== GOAL OF THE EXERCISE ==
Each line in the records that mentions the word "According" needs to be listed.

########

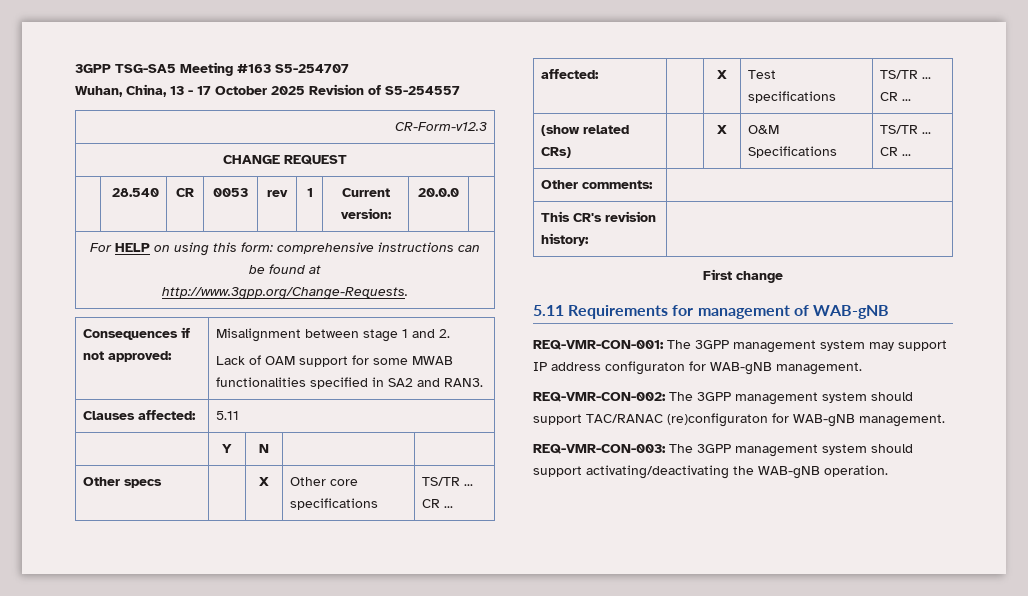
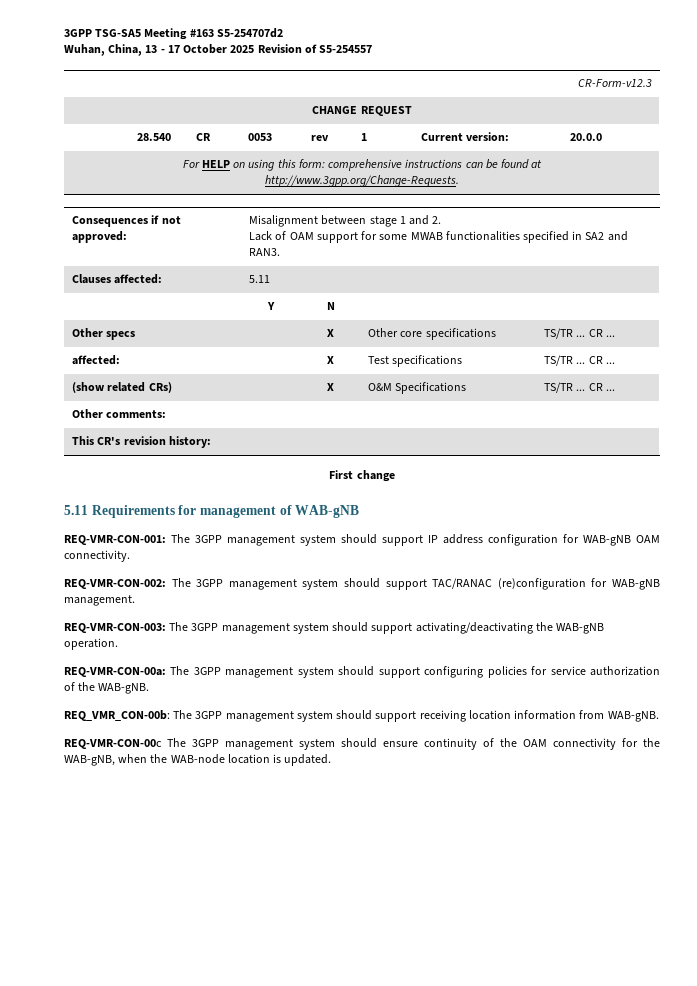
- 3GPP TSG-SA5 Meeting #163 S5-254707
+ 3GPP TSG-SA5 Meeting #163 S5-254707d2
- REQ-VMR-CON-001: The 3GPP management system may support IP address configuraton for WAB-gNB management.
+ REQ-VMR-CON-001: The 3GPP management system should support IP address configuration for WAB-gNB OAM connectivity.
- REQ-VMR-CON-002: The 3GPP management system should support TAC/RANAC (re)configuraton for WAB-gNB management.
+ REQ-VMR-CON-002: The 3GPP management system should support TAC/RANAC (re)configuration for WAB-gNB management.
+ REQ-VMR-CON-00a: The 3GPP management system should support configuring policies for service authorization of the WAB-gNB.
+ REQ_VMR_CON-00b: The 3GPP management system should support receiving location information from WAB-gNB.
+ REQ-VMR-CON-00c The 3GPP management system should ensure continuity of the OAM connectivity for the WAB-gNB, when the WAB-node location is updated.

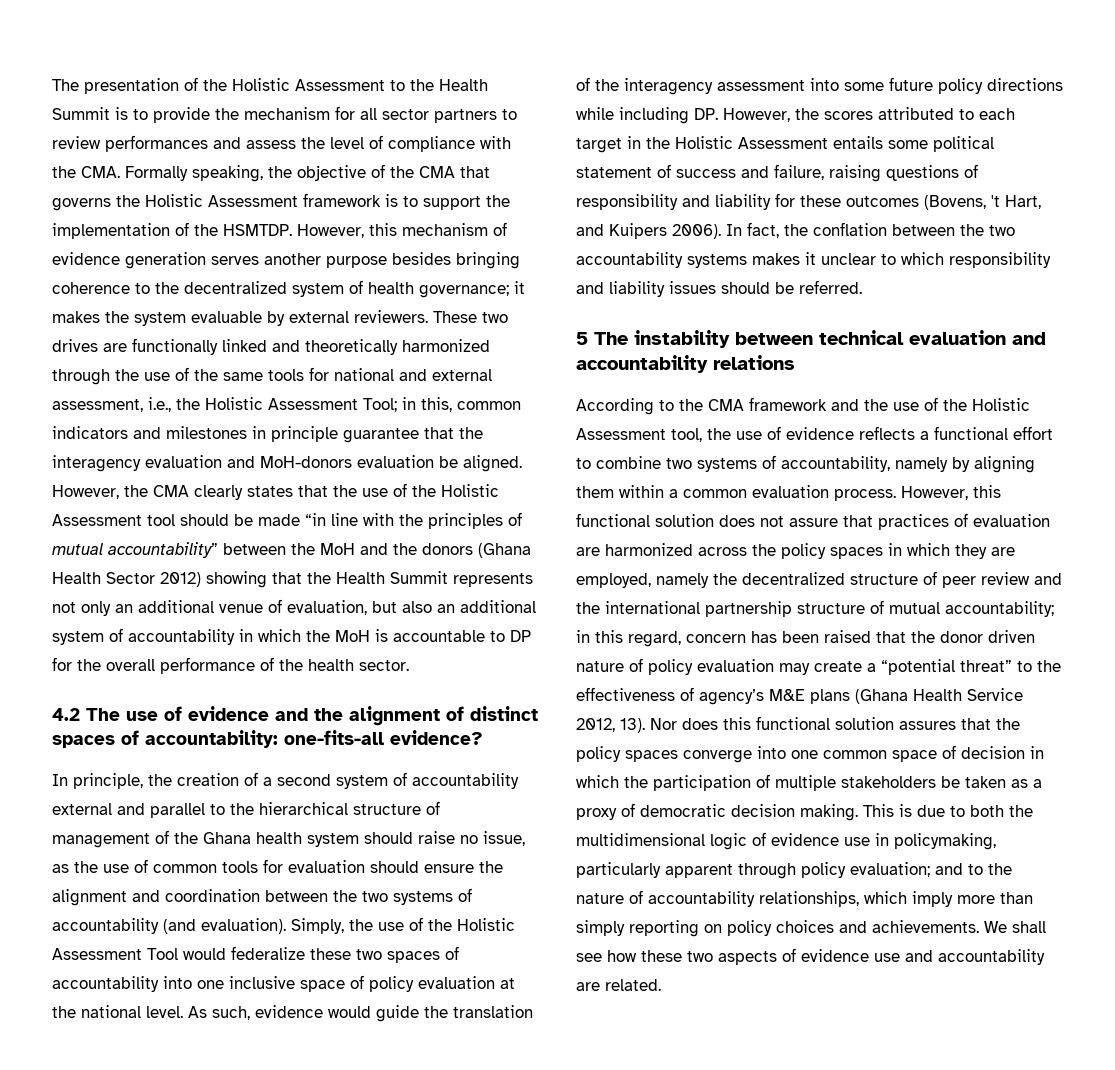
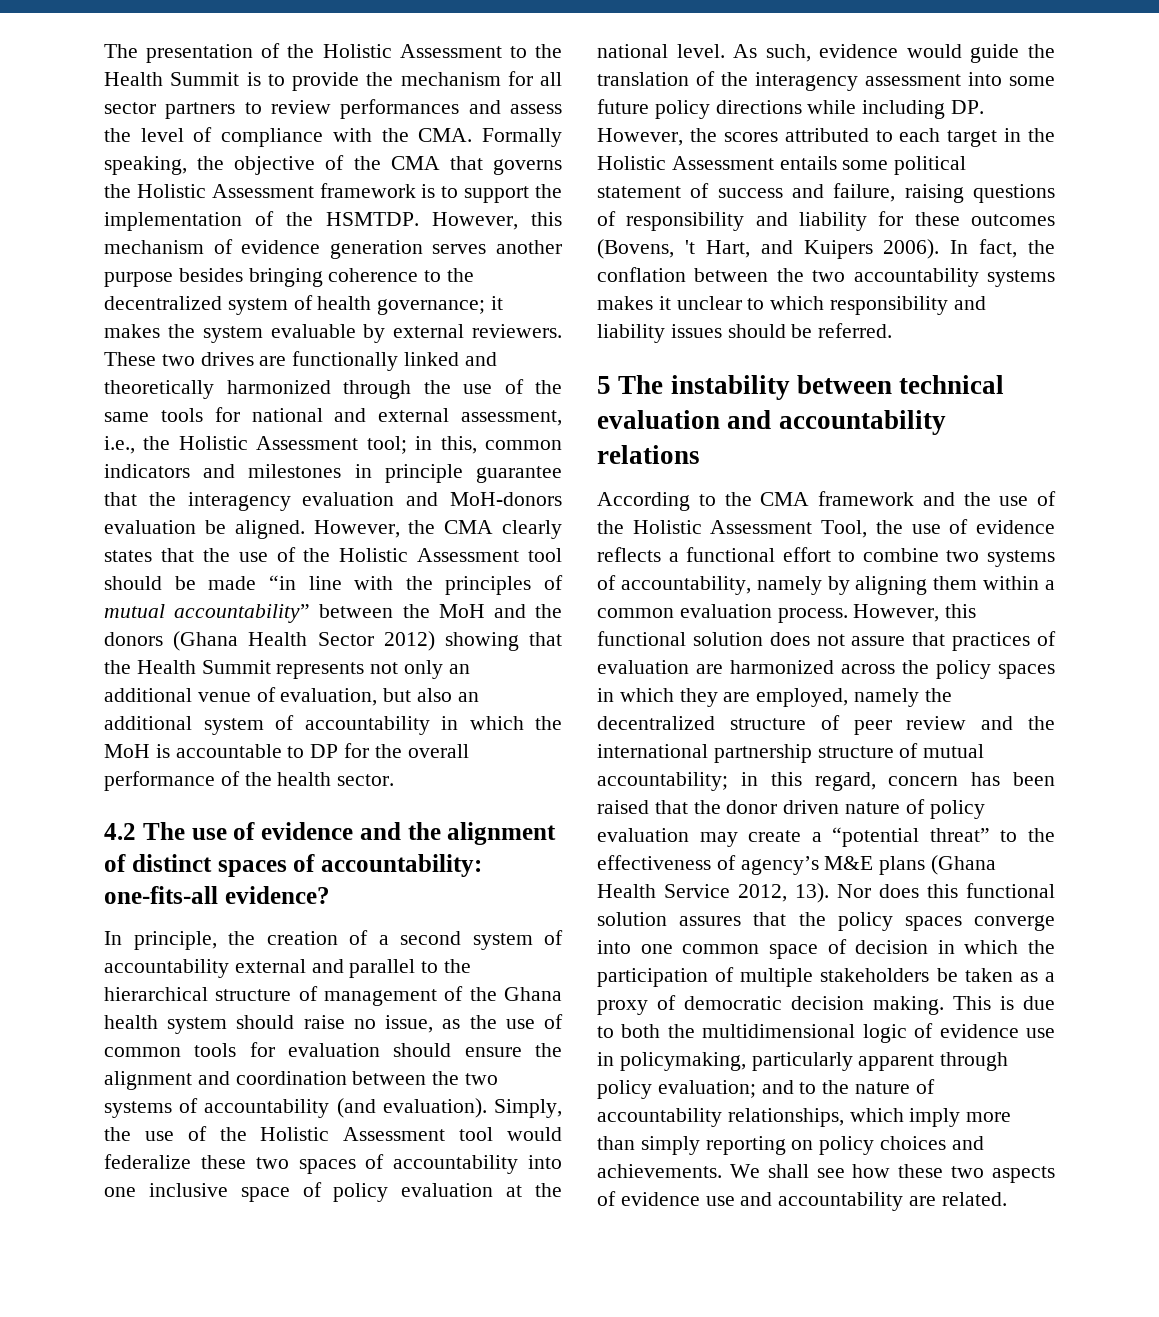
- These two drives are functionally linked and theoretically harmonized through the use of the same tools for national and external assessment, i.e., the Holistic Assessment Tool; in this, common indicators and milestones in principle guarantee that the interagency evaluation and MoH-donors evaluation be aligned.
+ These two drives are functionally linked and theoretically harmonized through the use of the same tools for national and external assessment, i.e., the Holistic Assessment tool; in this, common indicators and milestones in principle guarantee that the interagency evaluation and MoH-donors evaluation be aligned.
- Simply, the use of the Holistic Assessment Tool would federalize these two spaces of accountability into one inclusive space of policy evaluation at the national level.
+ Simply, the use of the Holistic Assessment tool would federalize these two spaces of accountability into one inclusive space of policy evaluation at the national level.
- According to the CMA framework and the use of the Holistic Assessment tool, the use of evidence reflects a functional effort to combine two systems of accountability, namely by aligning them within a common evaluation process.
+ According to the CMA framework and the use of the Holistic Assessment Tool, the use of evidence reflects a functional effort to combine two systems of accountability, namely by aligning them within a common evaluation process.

########

== COMPLETED EXERCISE ==
- According to the CMA framework and the use of the Holistic Assessment tool, the use of evidence reflects a functional effort to combine two systems of accountability, namely by aligning them within a common evaluation process.
+ According to the CMA framework and the use of the Holistic Assessment Tool, the use of evidence reflects a functional effort to combine two systems of accountability, namely by aligning them within a common evaluation process.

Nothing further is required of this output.